その反面、ピンチの時もありました。数えあげていたらキリがないのですが、最悪の事態だったのは、雇われママをしていた22歳の時のこと。「修」の閉店に連動して発生した1500万円の売掛金の一括請求を迫られ、高利貸し業者に追い込みをかけられてしまったのです。当時は売掛金のサイドがあり、60日後にはお客様からの入金があるとわかっていたとはいえ、当初は困惑して目の前が真っ白になりました。そもそも売り上げ発生から60日以内に支払えばよいとの契約だったのに、「直ちに全額」との要求にオロオロ…。でも幸いにして「いい根性」をしてましたよ(笑)。結局のところ「逃げられないのならしょーがない」と腹を括り、「かくなるうえはお金を工面するための算段をしよう」と、前向きに気持ちを切り替えたのです。

「クラブ由美」の開店当時に、他店の策略により店のスタッフを引き抜かれ、営業が立ち行かなくなった時のことも忘れられません。生存競争の激しさを思い知らされたわけですが、私は「卑怯なやり方には絶対に屈しない」と決めていました。こちらからクレームを入れても埒があかないのは承知していましたが、お金で引き抜くような心無いオーナーの店にはスタッフたちは居つかないはずだという確信がありました。実際、翌日から「あんな滅茶苦茶な店では働けません、もう一度、由美で働かせてください」と言って、すぐに戻ってきてくれたのです。

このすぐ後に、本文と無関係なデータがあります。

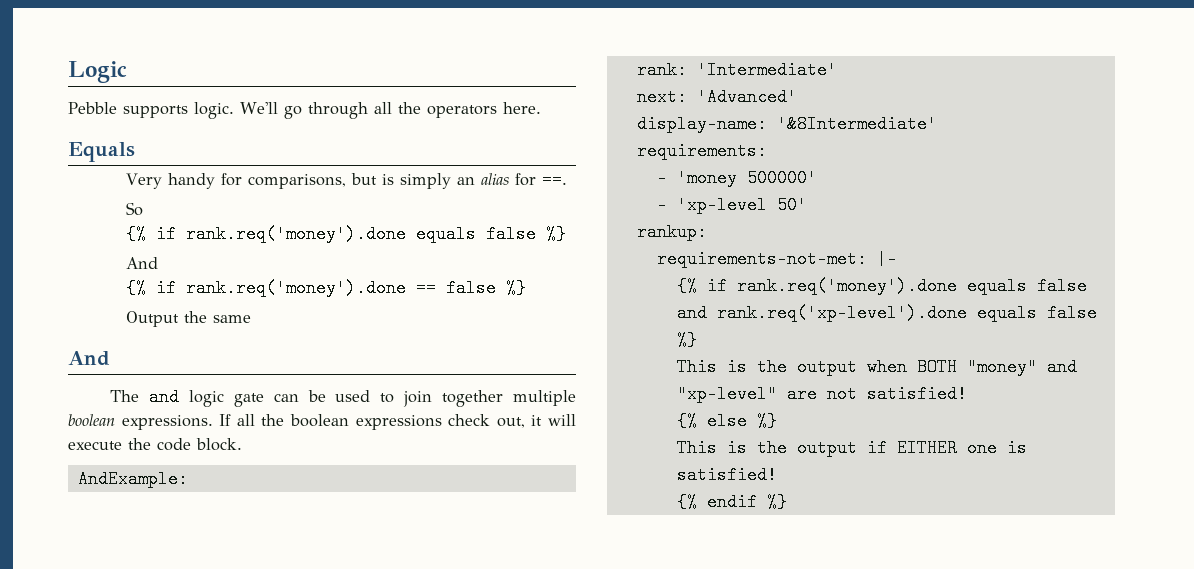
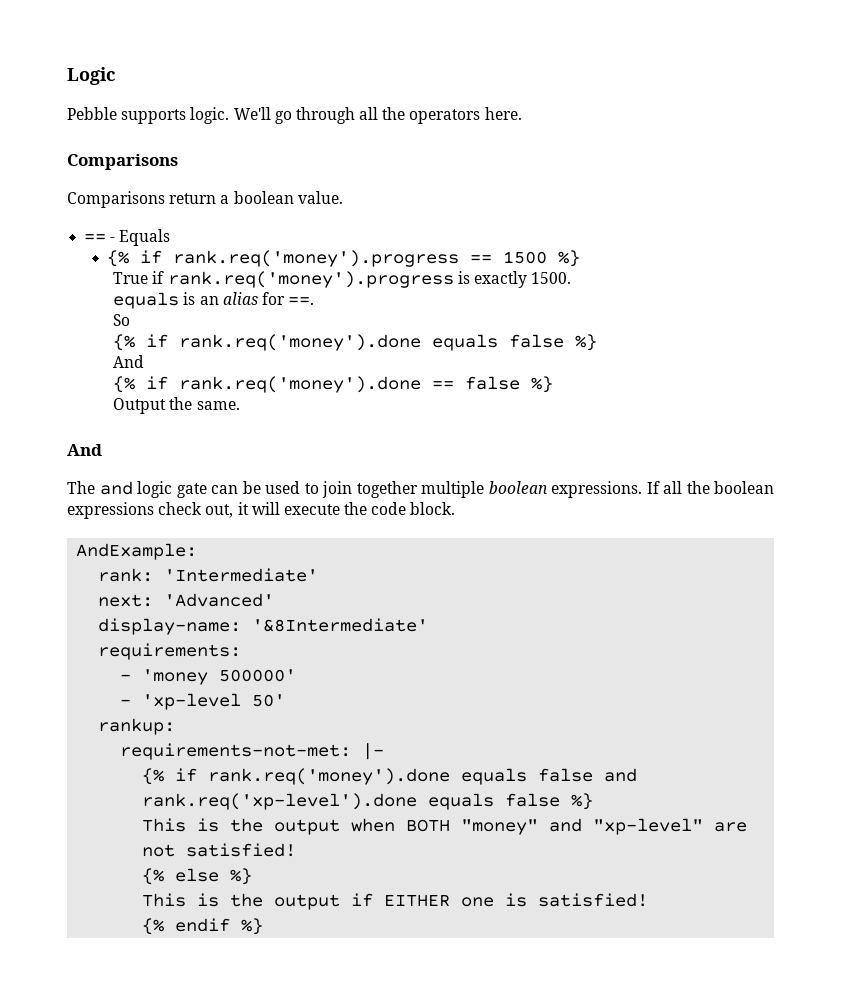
[68,142,135,162] [125,173,451,189] Equals // Very handy for comparisons, but is simply -> [67,154,178,170] [67,191,343,208] [84,229,171,246] [107,250,581,267] [113,271,572,288] [113,292,196,309] Comparisons // Comparisons return a boolean value. // == - Equals // {% if rank.req('money').progress == 1500 %} // True if rank.req('money').progress is exactly 1500. // equals is
[212,315,251,323] same -> [196,401,240,410] same.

乗り越えられない壁はない、どうにかならないことは一つもない。これがピンチに遭遇した時に心で唱える魔法の言葉。自力で壁を超えれば、次に壁にぶち当たった時には「あの時だって大丈夫だったのだから、今度も必ず超えられる」と自分の能力を信じて自信を持つことができます。少なくとも私は、そんなふうにして強さを身につけてきました。

日々の中で起こるトラブルは、捉え方を変え、チャンスに変える術も覚えました。たとえばコロナ前私は、両脚共に変形性股関節症を患っていて、痛みで歩くこともままならず、ついには杖を必要とするまで悪化。手術をすれば改善するとわかっていても時間が取れずにいました。そんな中、コロナ禍による緊急事態宣言が発令。その間は、股関節は痛いうえ、店は時短営業や休業要請に追い込まれるし、踏んだり蹴ったりでしたが、この機会にしかできないことがあるはずと手術に踏み切ることにしたのです。おかげさまですっかりよくなり、以前にも増してパワフルに活動しています。